▶ _Requirement_
In the entries below, find the line with "-95,40 +95,40 @@" and the line with "с председателем це-</div>". Return those two lines and all lines between them, exactly.

Front-end code change data
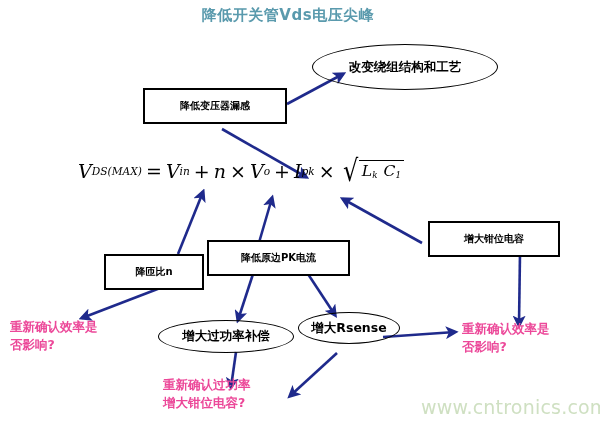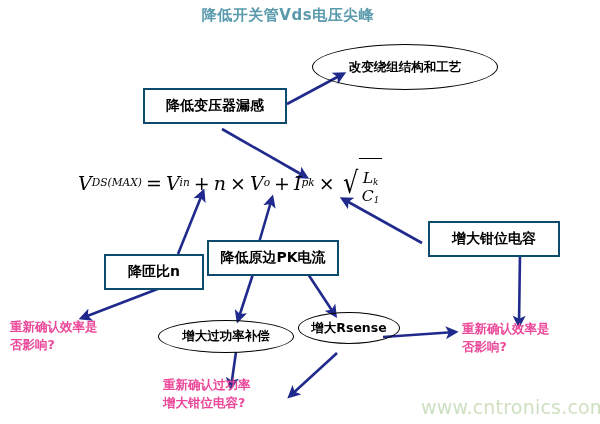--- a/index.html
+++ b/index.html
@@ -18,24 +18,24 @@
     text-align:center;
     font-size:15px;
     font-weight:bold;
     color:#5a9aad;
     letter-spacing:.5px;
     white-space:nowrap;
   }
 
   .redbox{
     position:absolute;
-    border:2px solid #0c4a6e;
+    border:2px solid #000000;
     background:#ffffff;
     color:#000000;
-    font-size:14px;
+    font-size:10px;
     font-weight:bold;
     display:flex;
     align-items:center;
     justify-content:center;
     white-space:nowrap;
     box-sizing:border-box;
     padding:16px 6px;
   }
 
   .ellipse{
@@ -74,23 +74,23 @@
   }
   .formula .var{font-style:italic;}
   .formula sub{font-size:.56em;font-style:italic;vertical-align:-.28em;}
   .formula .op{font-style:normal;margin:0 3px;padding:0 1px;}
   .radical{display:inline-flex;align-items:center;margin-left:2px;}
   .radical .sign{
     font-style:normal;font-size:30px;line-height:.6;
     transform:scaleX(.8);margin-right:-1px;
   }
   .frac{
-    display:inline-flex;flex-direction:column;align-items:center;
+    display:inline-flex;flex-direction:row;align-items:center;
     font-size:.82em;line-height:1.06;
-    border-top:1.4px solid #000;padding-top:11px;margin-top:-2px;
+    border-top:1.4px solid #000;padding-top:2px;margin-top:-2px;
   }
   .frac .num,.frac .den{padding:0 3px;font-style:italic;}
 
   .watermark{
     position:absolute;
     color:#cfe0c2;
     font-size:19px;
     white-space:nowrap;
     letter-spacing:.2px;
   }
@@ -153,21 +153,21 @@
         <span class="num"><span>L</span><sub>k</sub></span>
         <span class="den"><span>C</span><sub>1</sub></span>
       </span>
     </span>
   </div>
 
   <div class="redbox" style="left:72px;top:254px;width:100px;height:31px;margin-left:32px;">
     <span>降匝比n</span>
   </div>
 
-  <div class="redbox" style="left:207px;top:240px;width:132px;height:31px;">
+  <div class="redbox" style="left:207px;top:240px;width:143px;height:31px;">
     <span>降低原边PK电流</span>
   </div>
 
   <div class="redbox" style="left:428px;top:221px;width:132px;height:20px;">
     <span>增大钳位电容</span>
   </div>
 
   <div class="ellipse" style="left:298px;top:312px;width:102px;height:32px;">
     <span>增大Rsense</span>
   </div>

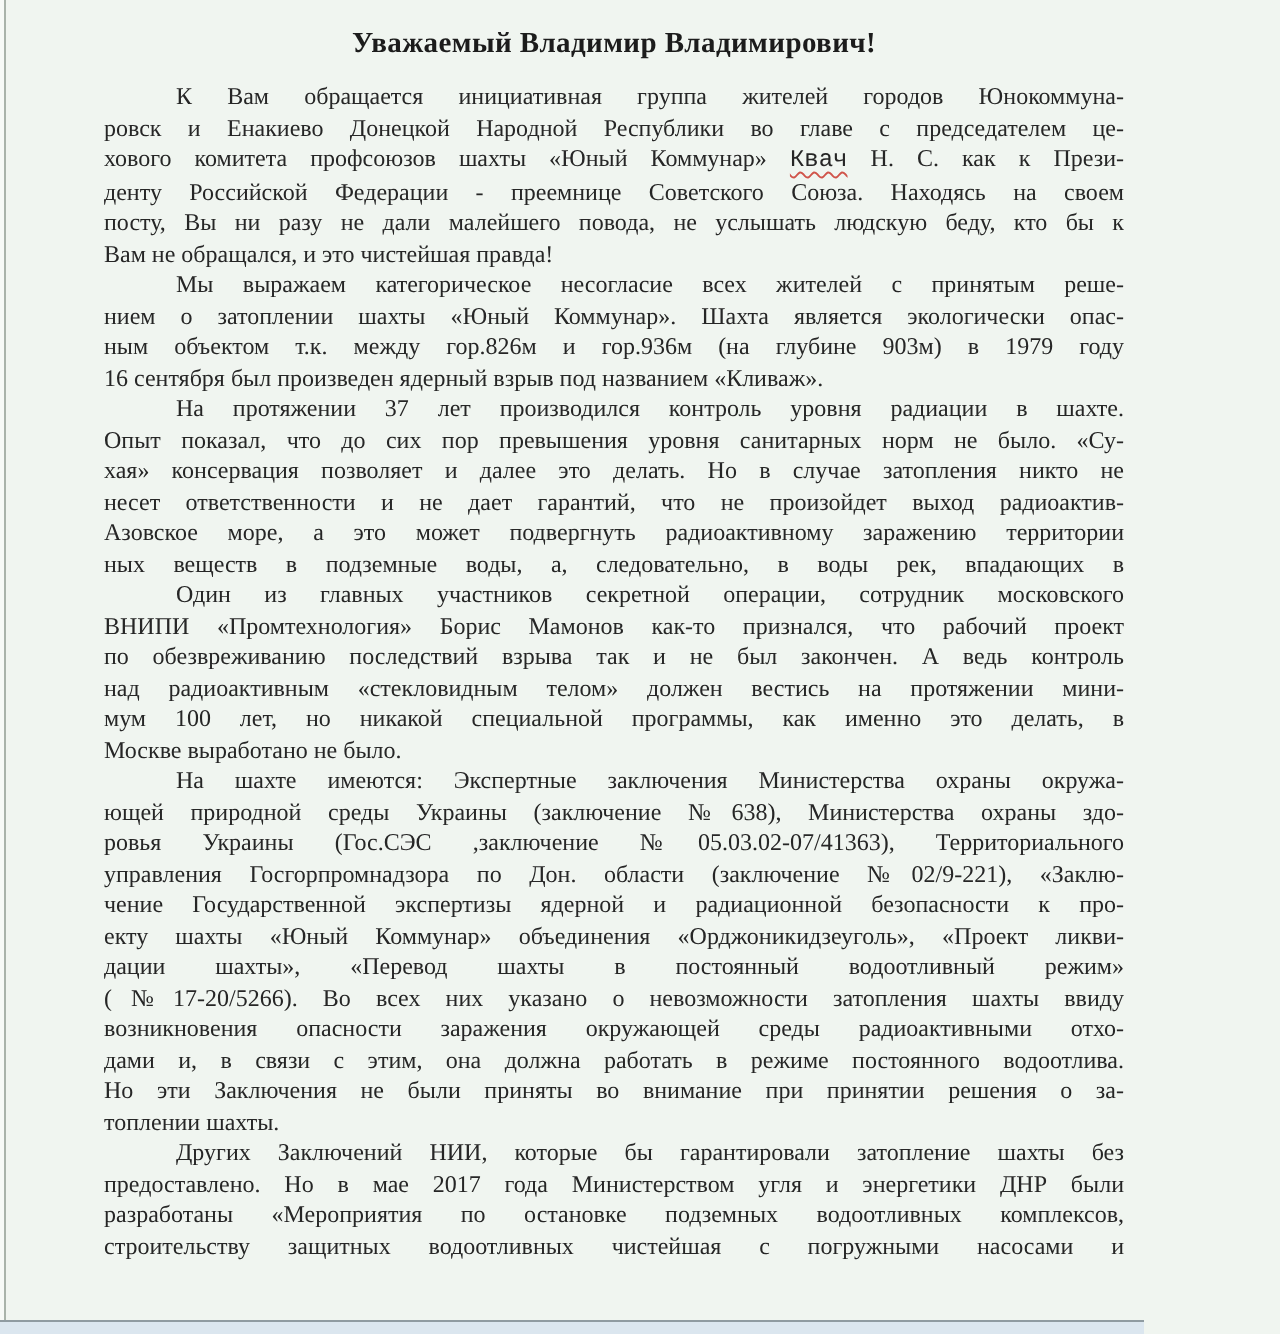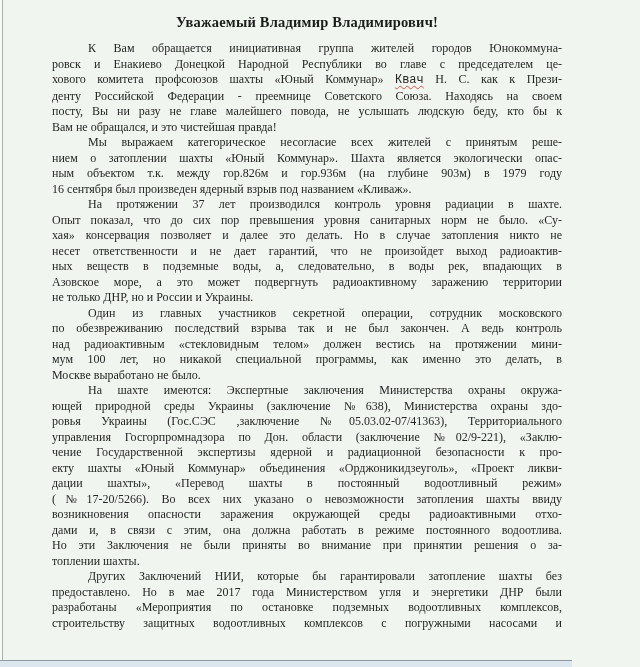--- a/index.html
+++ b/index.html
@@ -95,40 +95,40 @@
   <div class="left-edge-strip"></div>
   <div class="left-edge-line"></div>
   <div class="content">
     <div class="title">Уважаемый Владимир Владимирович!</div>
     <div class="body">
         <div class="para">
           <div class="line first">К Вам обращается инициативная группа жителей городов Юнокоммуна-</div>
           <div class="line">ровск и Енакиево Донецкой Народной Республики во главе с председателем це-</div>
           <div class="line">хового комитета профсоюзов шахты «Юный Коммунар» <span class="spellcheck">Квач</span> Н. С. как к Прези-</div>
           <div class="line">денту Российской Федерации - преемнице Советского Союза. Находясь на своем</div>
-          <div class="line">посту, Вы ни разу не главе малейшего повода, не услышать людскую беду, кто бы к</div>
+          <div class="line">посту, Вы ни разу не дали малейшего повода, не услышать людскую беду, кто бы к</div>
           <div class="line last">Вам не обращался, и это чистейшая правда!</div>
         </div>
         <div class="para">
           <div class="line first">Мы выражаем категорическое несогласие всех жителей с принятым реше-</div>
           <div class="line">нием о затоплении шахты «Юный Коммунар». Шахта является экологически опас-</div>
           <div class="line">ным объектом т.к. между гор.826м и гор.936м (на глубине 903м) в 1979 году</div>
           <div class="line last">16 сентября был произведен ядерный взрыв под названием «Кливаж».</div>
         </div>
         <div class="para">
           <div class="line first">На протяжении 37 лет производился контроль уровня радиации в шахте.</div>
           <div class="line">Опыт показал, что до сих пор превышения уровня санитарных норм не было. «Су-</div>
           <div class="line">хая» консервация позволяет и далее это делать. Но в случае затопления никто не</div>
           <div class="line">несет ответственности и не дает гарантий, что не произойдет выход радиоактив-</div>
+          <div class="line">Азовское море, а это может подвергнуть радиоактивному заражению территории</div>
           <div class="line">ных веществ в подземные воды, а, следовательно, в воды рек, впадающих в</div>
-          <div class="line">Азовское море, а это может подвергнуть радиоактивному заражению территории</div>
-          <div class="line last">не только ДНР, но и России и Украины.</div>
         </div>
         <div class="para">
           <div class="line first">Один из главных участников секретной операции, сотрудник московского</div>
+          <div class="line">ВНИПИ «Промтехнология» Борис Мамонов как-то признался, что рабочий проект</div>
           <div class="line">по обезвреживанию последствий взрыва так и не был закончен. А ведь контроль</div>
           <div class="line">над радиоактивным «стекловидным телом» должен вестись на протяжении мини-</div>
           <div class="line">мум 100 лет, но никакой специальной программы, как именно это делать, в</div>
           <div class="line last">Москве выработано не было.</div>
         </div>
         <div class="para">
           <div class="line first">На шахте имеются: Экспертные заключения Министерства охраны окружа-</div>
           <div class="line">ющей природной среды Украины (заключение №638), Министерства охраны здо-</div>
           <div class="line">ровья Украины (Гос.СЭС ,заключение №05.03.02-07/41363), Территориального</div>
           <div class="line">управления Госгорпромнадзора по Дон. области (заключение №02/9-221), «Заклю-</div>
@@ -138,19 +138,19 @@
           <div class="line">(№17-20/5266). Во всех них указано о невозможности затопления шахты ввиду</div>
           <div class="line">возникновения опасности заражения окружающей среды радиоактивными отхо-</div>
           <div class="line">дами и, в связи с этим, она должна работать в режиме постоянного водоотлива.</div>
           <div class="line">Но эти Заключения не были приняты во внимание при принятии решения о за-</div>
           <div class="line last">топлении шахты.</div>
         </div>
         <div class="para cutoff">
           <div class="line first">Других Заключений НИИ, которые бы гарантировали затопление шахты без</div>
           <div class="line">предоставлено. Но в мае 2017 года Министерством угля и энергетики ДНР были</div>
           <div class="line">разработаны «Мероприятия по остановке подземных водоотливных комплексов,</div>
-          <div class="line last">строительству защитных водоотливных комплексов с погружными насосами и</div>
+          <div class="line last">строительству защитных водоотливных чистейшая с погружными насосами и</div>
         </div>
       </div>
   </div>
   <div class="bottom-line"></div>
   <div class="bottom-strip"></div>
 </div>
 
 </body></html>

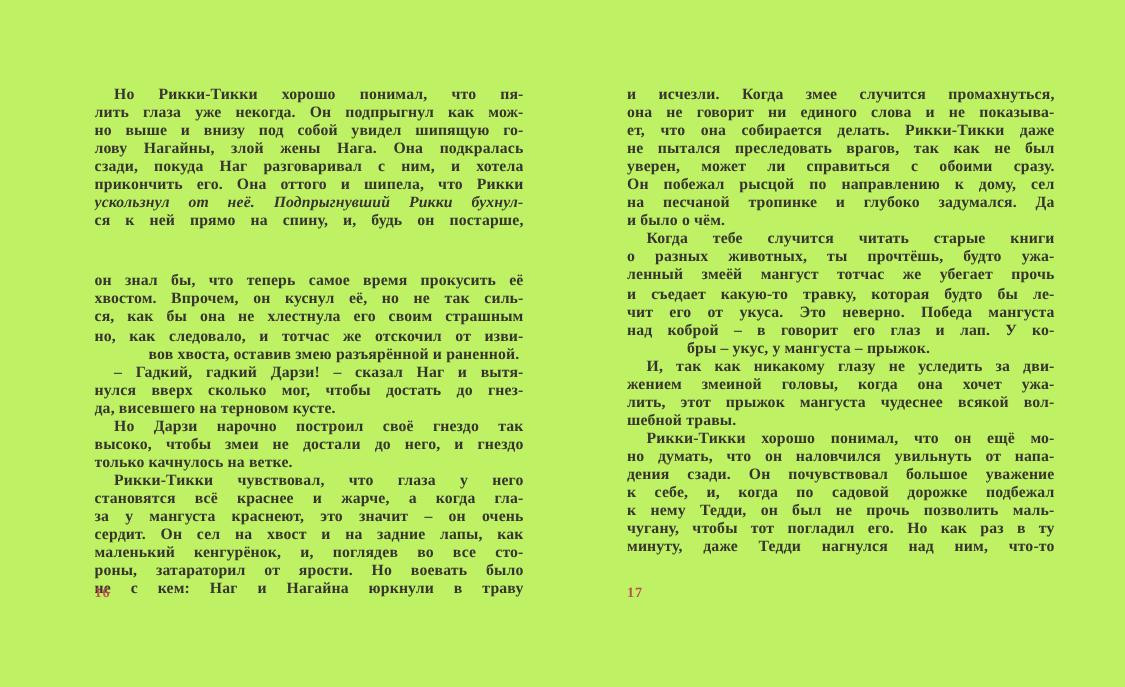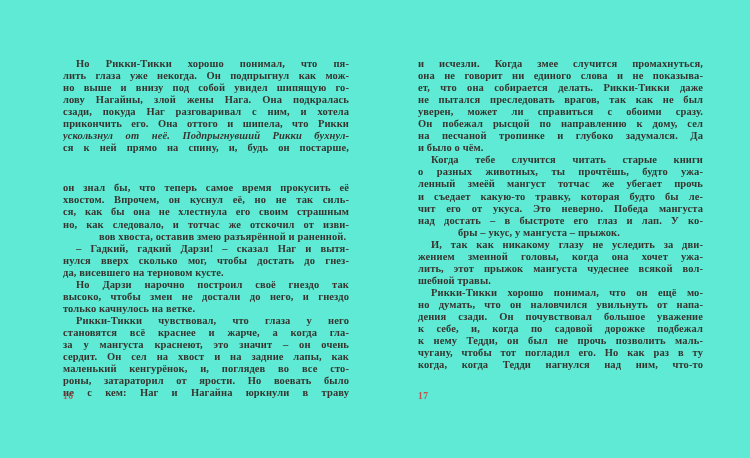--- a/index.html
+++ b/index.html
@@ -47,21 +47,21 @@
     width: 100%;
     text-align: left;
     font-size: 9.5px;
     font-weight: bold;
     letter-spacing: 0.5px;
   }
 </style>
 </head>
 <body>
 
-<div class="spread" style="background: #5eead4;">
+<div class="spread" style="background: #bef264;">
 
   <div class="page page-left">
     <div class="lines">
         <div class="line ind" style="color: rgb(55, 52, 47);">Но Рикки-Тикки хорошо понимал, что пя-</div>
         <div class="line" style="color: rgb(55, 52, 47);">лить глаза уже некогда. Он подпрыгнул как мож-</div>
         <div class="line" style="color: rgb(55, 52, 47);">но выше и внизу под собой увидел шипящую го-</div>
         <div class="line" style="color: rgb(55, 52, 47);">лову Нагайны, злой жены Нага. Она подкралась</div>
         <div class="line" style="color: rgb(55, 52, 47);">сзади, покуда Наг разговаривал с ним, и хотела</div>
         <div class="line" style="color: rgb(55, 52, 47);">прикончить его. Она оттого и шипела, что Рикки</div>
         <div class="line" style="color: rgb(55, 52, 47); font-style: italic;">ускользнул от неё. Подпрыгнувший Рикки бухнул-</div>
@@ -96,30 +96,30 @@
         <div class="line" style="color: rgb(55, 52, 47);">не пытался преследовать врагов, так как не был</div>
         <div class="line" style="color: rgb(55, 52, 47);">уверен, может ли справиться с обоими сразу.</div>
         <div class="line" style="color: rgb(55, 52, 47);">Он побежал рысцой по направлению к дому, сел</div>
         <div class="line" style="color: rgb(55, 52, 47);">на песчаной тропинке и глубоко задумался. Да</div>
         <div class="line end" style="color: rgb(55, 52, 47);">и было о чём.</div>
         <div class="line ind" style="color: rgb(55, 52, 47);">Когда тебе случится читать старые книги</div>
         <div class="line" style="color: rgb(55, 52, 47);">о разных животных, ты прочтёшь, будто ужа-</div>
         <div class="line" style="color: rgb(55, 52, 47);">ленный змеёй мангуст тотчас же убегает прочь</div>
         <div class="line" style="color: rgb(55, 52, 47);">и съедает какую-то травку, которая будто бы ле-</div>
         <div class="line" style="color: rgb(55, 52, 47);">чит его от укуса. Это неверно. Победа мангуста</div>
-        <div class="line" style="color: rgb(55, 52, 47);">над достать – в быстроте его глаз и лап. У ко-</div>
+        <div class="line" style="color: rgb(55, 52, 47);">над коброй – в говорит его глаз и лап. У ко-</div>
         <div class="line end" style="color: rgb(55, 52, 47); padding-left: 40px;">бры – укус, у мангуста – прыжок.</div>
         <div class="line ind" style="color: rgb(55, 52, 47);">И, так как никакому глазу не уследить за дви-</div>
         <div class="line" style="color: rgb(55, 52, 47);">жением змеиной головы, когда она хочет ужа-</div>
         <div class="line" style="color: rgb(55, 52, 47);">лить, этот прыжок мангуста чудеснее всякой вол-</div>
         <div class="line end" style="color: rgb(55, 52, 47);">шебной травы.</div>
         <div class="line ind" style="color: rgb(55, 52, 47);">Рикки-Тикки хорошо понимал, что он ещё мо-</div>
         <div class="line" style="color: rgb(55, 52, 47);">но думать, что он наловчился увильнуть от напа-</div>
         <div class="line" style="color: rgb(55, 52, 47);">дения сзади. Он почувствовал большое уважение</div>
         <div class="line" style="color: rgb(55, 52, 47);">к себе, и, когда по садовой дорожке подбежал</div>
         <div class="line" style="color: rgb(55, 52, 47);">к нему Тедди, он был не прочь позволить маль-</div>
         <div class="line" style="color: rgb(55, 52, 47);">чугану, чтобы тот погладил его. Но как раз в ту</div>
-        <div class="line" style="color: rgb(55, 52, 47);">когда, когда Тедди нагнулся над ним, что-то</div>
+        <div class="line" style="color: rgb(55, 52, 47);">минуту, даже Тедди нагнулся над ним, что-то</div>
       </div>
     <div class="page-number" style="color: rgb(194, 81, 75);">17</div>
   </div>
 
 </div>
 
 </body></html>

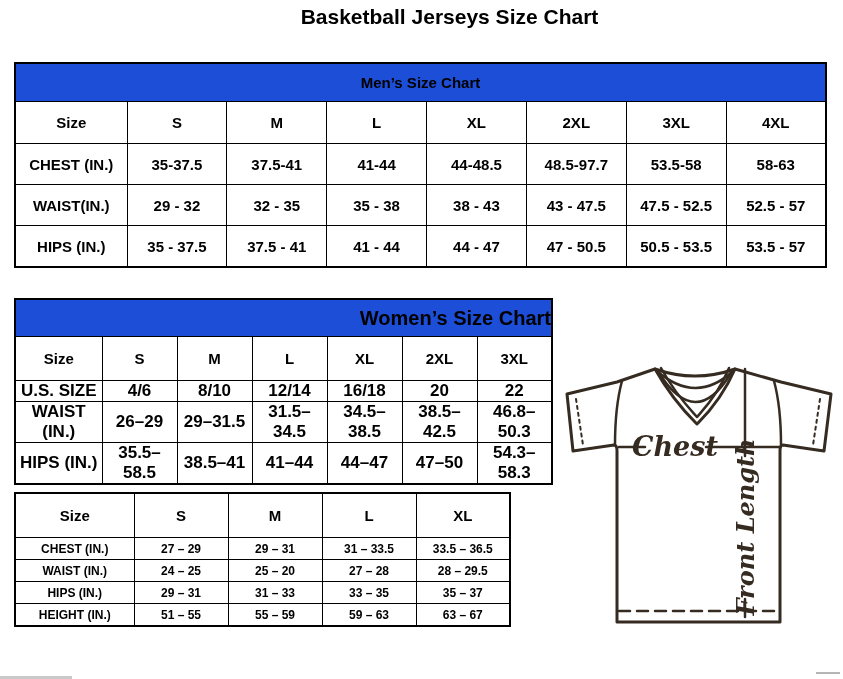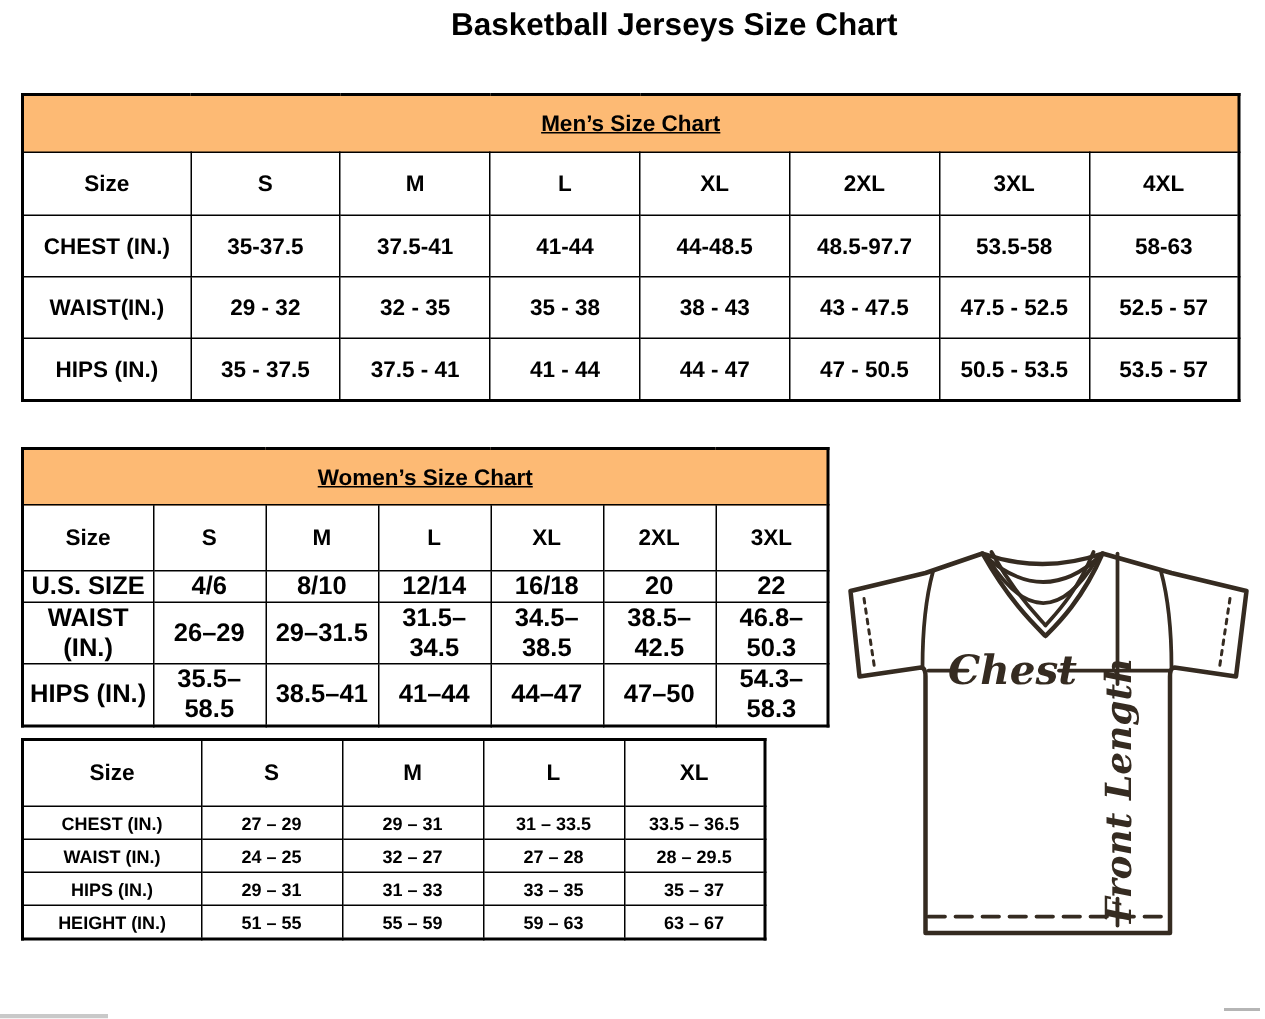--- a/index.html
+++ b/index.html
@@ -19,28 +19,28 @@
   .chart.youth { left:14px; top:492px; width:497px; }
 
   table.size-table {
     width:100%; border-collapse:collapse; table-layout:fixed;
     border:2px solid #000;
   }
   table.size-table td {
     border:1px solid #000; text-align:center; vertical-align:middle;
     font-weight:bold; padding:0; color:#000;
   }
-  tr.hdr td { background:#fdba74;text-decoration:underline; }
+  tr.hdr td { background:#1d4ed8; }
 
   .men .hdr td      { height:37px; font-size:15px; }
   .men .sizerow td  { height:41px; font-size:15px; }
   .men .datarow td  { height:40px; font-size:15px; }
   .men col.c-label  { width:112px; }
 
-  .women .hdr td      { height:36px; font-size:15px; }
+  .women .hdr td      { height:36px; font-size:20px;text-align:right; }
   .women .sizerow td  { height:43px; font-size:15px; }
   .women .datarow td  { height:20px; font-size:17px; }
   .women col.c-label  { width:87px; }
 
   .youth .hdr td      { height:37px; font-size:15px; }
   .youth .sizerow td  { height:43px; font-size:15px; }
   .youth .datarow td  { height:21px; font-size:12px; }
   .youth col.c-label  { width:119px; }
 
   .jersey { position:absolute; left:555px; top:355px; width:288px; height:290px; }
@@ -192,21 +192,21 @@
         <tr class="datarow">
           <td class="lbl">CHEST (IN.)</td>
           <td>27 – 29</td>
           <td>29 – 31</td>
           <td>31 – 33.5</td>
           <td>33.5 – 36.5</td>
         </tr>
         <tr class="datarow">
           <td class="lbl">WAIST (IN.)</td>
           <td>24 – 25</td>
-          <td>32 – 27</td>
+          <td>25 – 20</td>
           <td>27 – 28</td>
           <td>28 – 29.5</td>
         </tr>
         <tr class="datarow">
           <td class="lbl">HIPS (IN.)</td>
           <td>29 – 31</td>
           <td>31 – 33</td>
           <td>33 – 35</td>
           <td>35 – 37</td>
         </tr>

▶ _Written solution_
@@ -95,40 +95,40 @@
   <div class="left-edge-strip"></div>
   <div class="left-edge-line"></div>
   <div class="content">
     <div class="title">Уважаемый Владимир Владимирович!</div>
     <div class="body">
         <div class="para">
           <div class="line first">К Вам обращается инициативная группа жителей городов Юнокоммуна-</div>
           <div class="line">ровск и Енакиево Донецкой Народной Республики во главе с председателем це-</div>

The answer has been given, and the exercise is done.